While writing tests, I encountered a very strange behaviour. I could break it down to the following code snippet:

val random = EasyRandom()
val parametrization = random.nextObject(Parametrization::class.java)
parametrization.ecus.forEachIndexed { index, ecu ->
    ecu.orderNumber = index
    println("index: $index, orderNumber: ${ecu.orderNumber}")
}
println("And again")
parametrization.ecus.forEachIndexed { index, ecu ->
    println("index: $index, orderNumber: ${ecu.orderNumber}")
}

This parametrization variable is randomly set by easy random (https://github.com/j-easy/easy-random) however, this should not have any impact on this case.

Then I set the orderNumber field of each list-entry to the corresponding index and print both the index and the order number (expecting it to be identical)

After that, I print it again without making any change. This is the result:

index: 0, orderNumber: 0
index: 1, orderNumber: 1
index: 2, orderNumber: 2
index: 3, orderNumber: 3
index: 4, orderNumber: 4
And again
index: 0, orderNumber: 0
index: 1, orderNumber: 1
index: 2, orderNumber: 3 // <-- Take a look at this
index: 3, orderNumber: 3
index: 4, orderNumber: 4

So... why exactly did the order number at index 2 change without telling it to? It is always at index 2 and always changing to 3. The class containing orderNumber is a database entity mapped by hibernate. This is the definition:

@Entity
@Table(name = "ecus")
class Ecu(

    // ...

    @Column(name = "order_number", nullable = false, updatable = true)
    var orderNumber: Int,

    // ...
)

CodePudding user response：

Apparently, the problem was actually due to EasyRandom.
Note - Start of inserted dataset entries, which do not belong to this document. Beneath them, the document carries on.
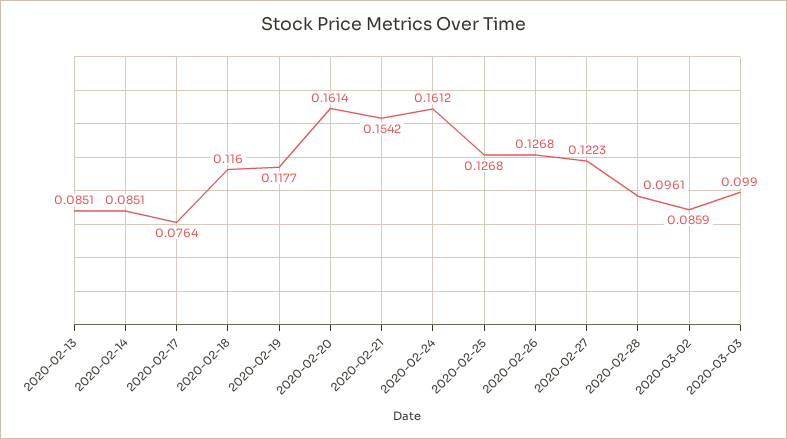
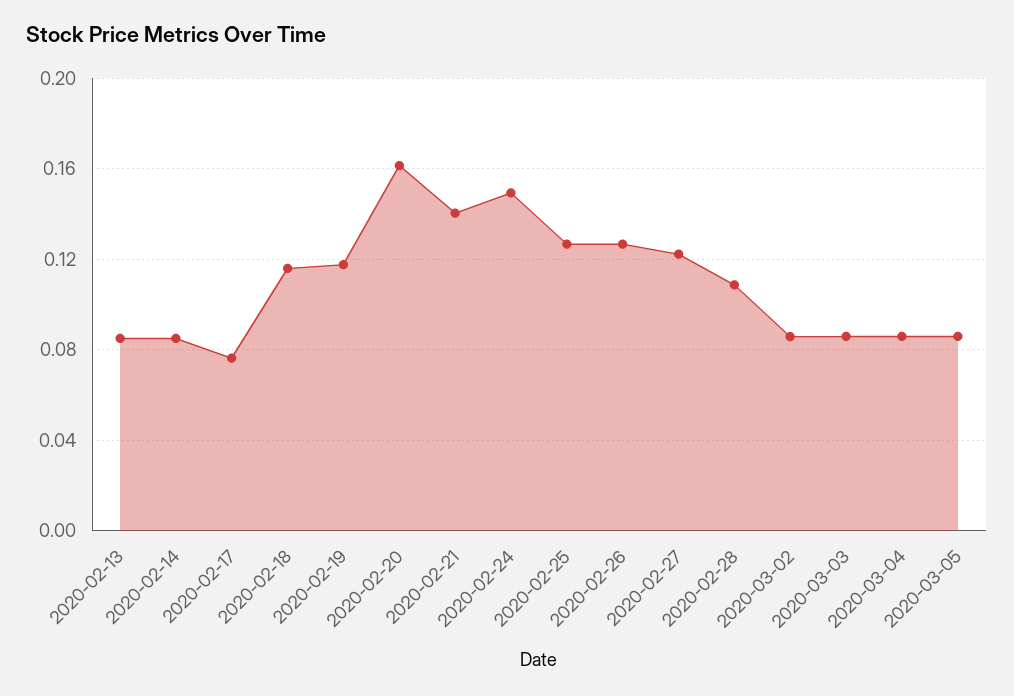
2020-02-21: 0.1542 -> 0.14
2020-02-24: 0.1612 -> 0.15
2020-02-28: 0.0961 -> 0.11
2020-03-03: 0.099 -> 0.085
2020-03-04: none -> 0.085
2020-03-05: none -> 0.085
When generating objects with that dependency, it will reuse objects if data amount gets too large. This lead to the case, that the objects at index 2 and 3 are actualy the same but added to the list twice. Setting a variable to one the object at one index, it will also be changed at the other index because the object is the same. Thanks @Sam for poiting that out.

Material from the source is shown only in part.